Task requirements: Throughout the listing that follows, find each line with the word "Python" and copy it.

The input:
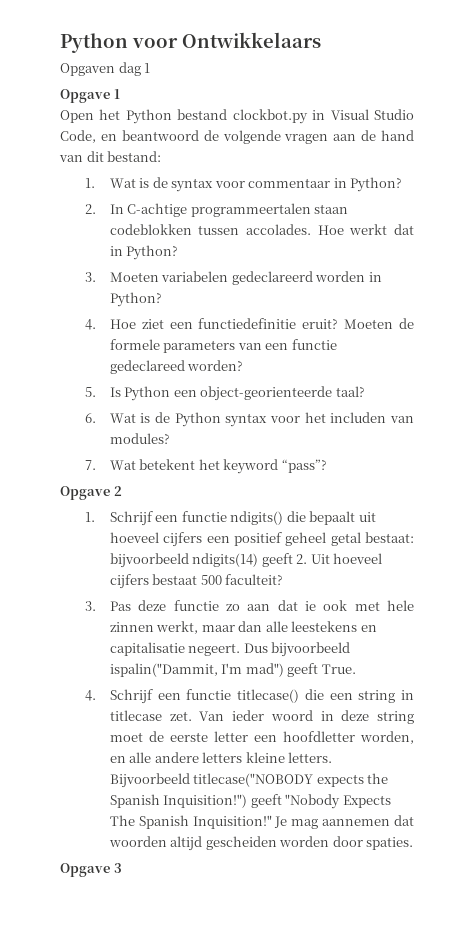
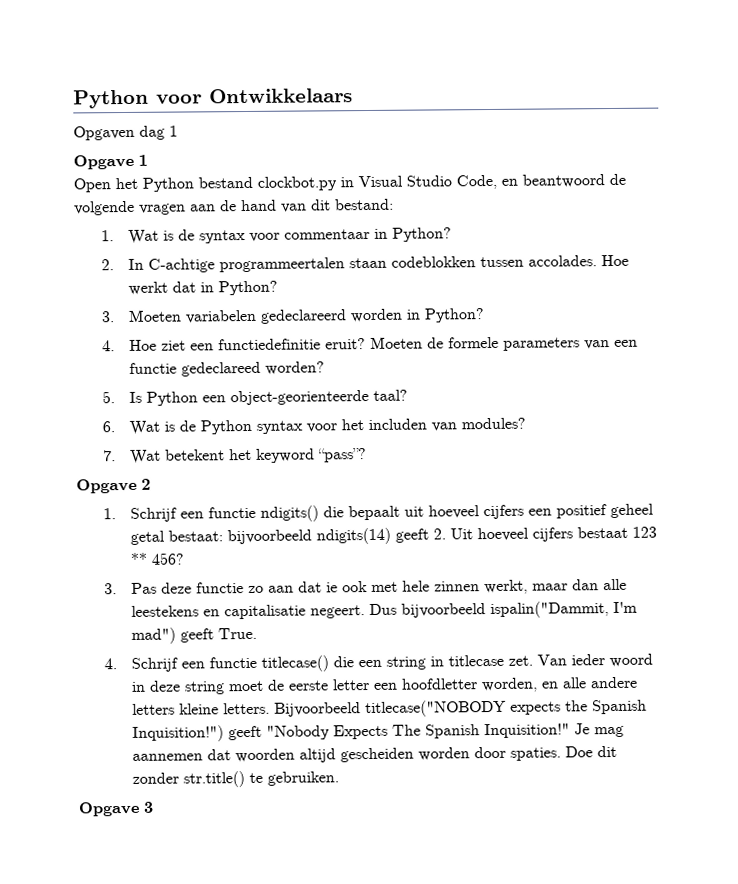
- 1. Schrijf een functie ndigits() die bepaalt uit hoeveel cijfers een positief geheel getal bestaat: bijvoorbeeld ndigits(14) geeft 2. Uit hoeveel cijfers bestaat 500 faculteit?
+ 1. Schrijf een functie ndigits() die bepaalt uit hoeveel cijfers een positief geheel getal bestaat: bijvoorbeeld ndigits(14) geeft 2. Uit hoeveel cijfers bestaat 123 ** 456?
+ Doe dit zonder str.title() te gebruiken.

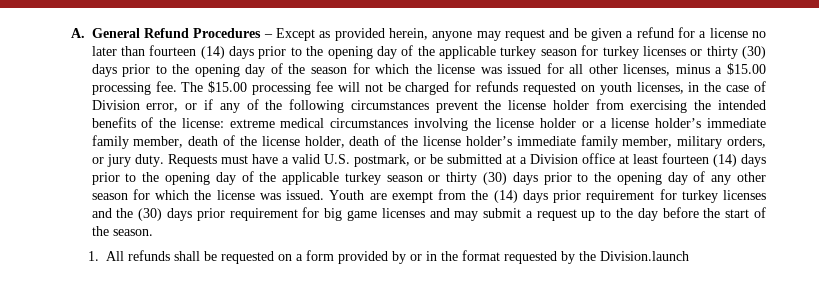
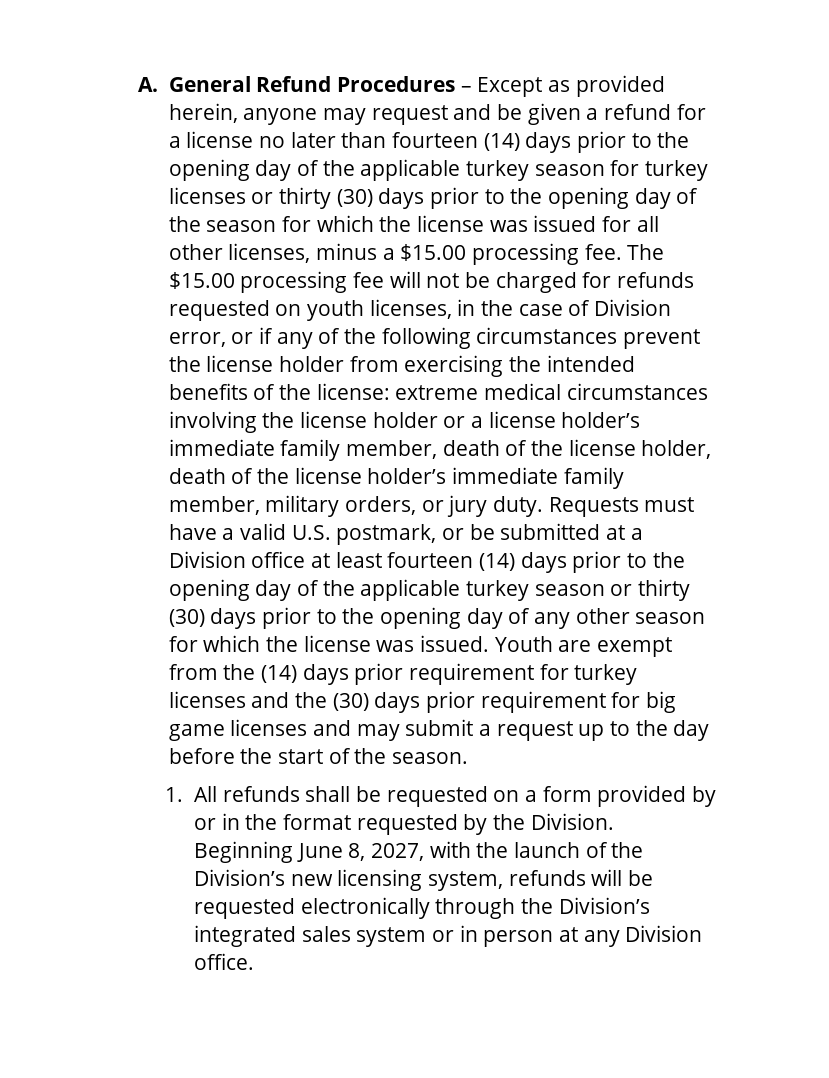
- 1. All refunds shall be requested on a form provided by or in the format requested by the Division.launch
+ 1. All refunds shall be requested on a form provided by or in the format requested by the Division. Beginning June 8, 2027, with the launch of the Division’s new licensing system, refunds will be requested electronically through the Division’s integrated sales system or in person at any Division office.

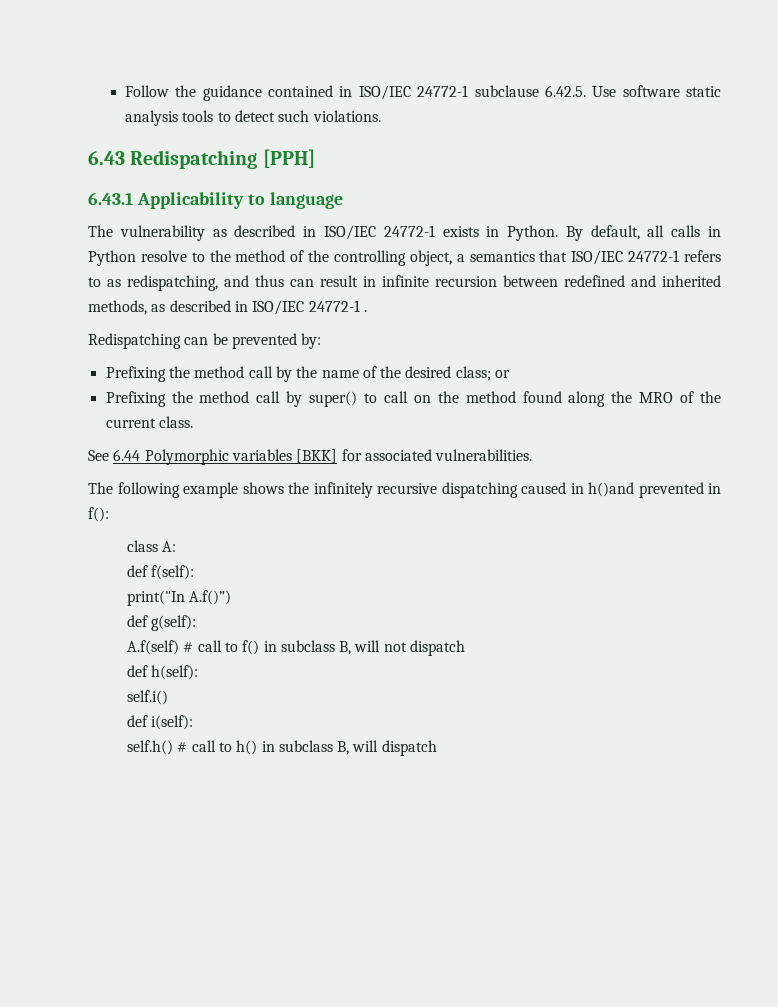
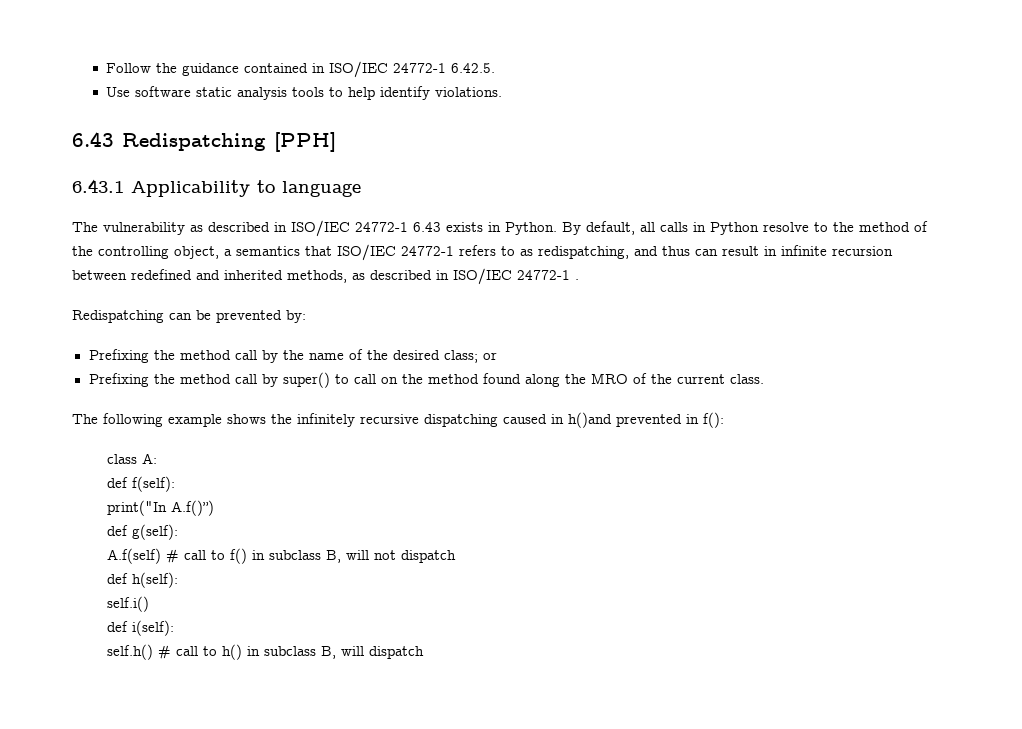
- Follow the guidance contained in ISO/IEC 24772-1 subclause 6.42.5. Use software static analysis tools to detect such violations.
+ Follow the guidance contained in ISO/IEC 24772-1 6.42.5.
+ Use software static analysis tools to help identify violations.
- The vulnerability as described in ISO/IEC 24772-1 exists in Python.
+ The vulnerability as described in ISO/IEC 24772-1 6.43 exists in Python.
- See 6.44 Polymorphic variables [BKK] for associated vulnerabilities.

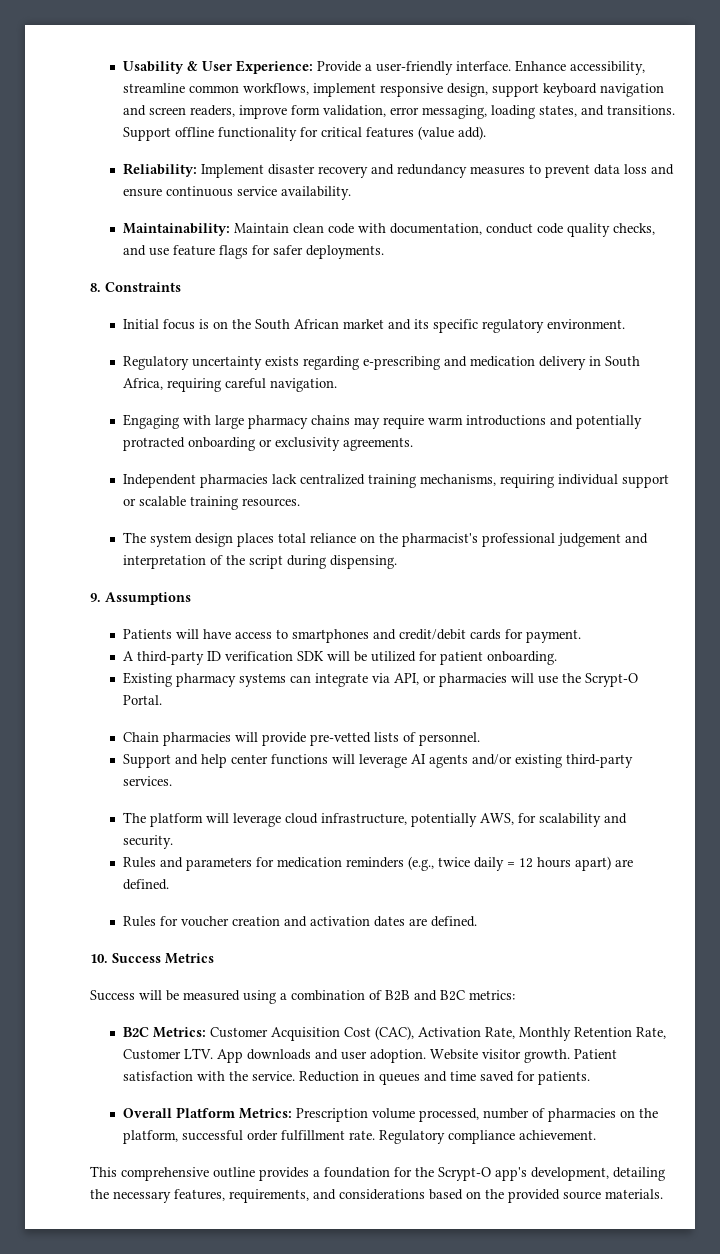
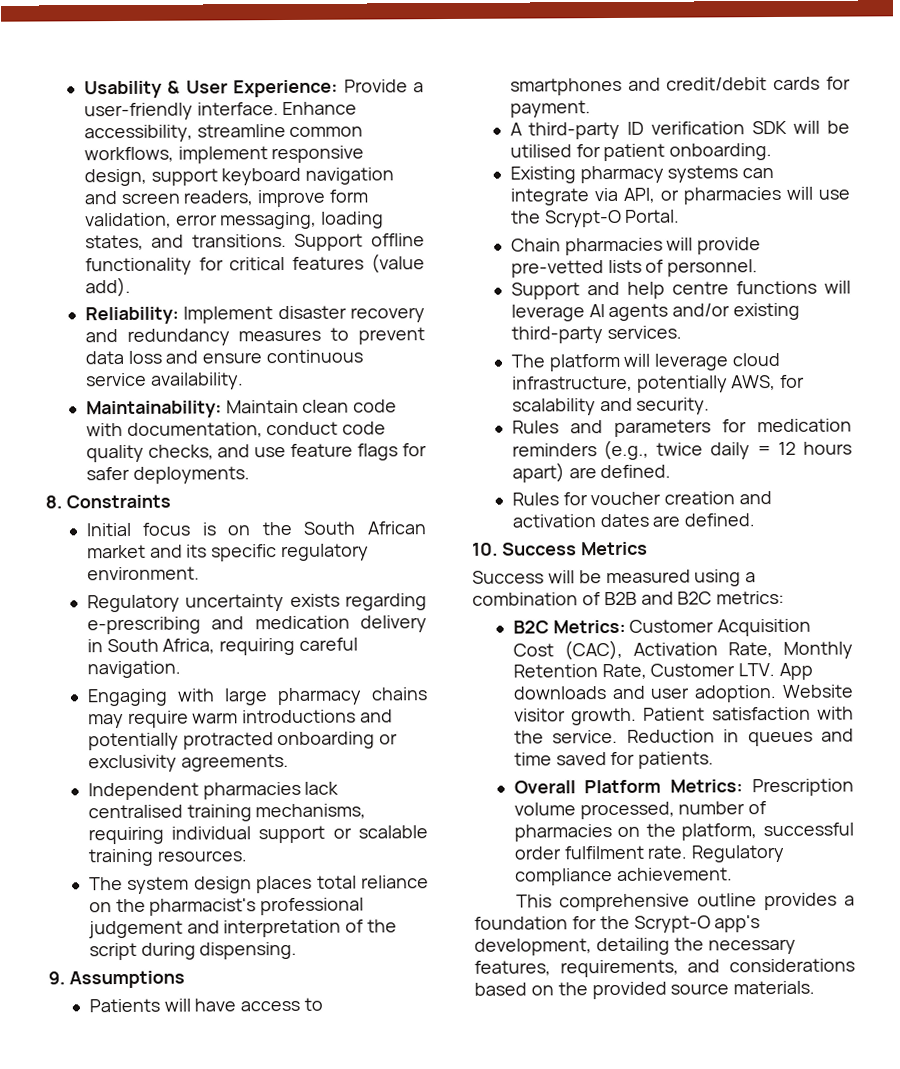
- Independent pharmacies lack centralized training mechanisms, requiring individual support or scalable training resources.
+ Independent pharmacies lack centralised training mechanisms, requiring individual support or scalable training resources.
- A third-party ID verification SDK will be utilized for patient onboarding.
+ A third-party ID verification SDK will be utilised for patient onboarding.
- Support and help center functions will leverage AI agents and/or existing third-party services.
+ Support and help centre functions will leverage AI agents and/or existing third-party services.
- Overall Platform Metrics: Prescription volume processed, number of pharmacies on the platform, successful order fulfillment rate.
+ Overall Platform Metrics: Prescription volume processed, number of pharmacies on the platform, successful order fulfilment rate.

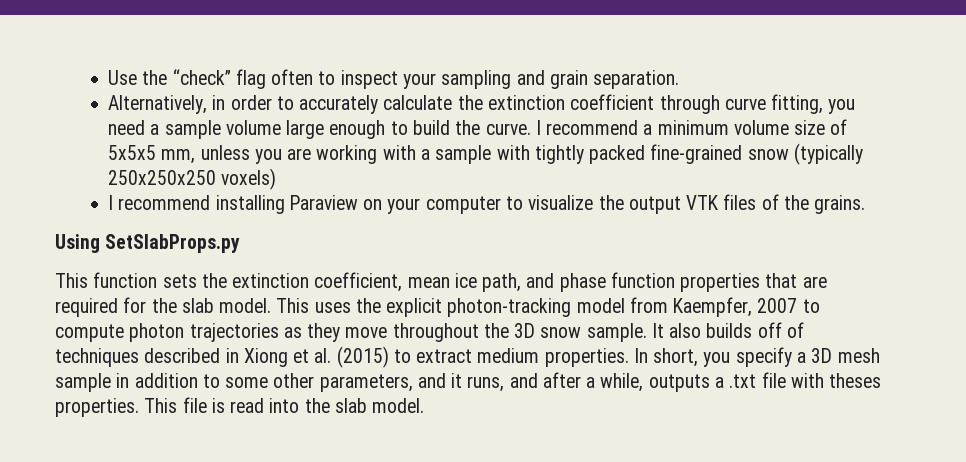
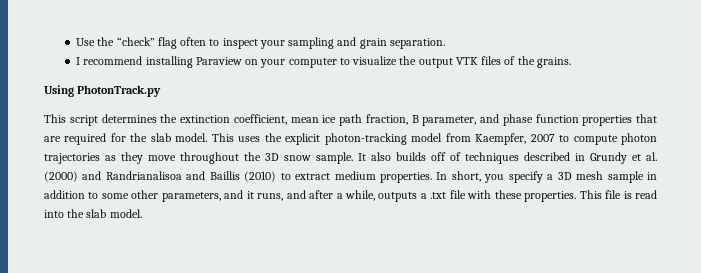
- Alternatively, in order to accurately calculate the extinction coefficient through curve fitting, you need a sample volume large enough to build the curve. I recommend a minimum volume size of 5x5x5 mm, unless you are working with a sample with tightly packed fine-grained snow (typically 250x250x250 voxels)
- Using SetSlabProps.py
- This function sets the extinction coefficient, mean ice path, and phase function properties that are required for the slab model.
+ Using PhotonTrack.py
+ This script determines the extinction coefficient, mean ice path fraction, B parameter, and phase function properties that are required for the slab model.
- It also builds off of techniques described in Xiong et al. (2015) to extract medium properties.
+ It also builds off of techniques described in Grundy et al. (2000) and Randrianalisoa and Baillis (2010) to extract medium properties.
- In short, you specify a 3D mesh sample in addition to some other parameters, and it runs, and after a while, outputs a .txt file with theses properties.
+ In short, you specify a 3D mesh sample in addition to some other parameters, and it runs, and after a while, outputs a .txt file with these properties.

Exercise response:
- The vulnerability as described in ISO/IEC 24772-1 exists in Python.
+ The vulnerability as described in ISO/IEC 24772-1 6.43 exists in Python.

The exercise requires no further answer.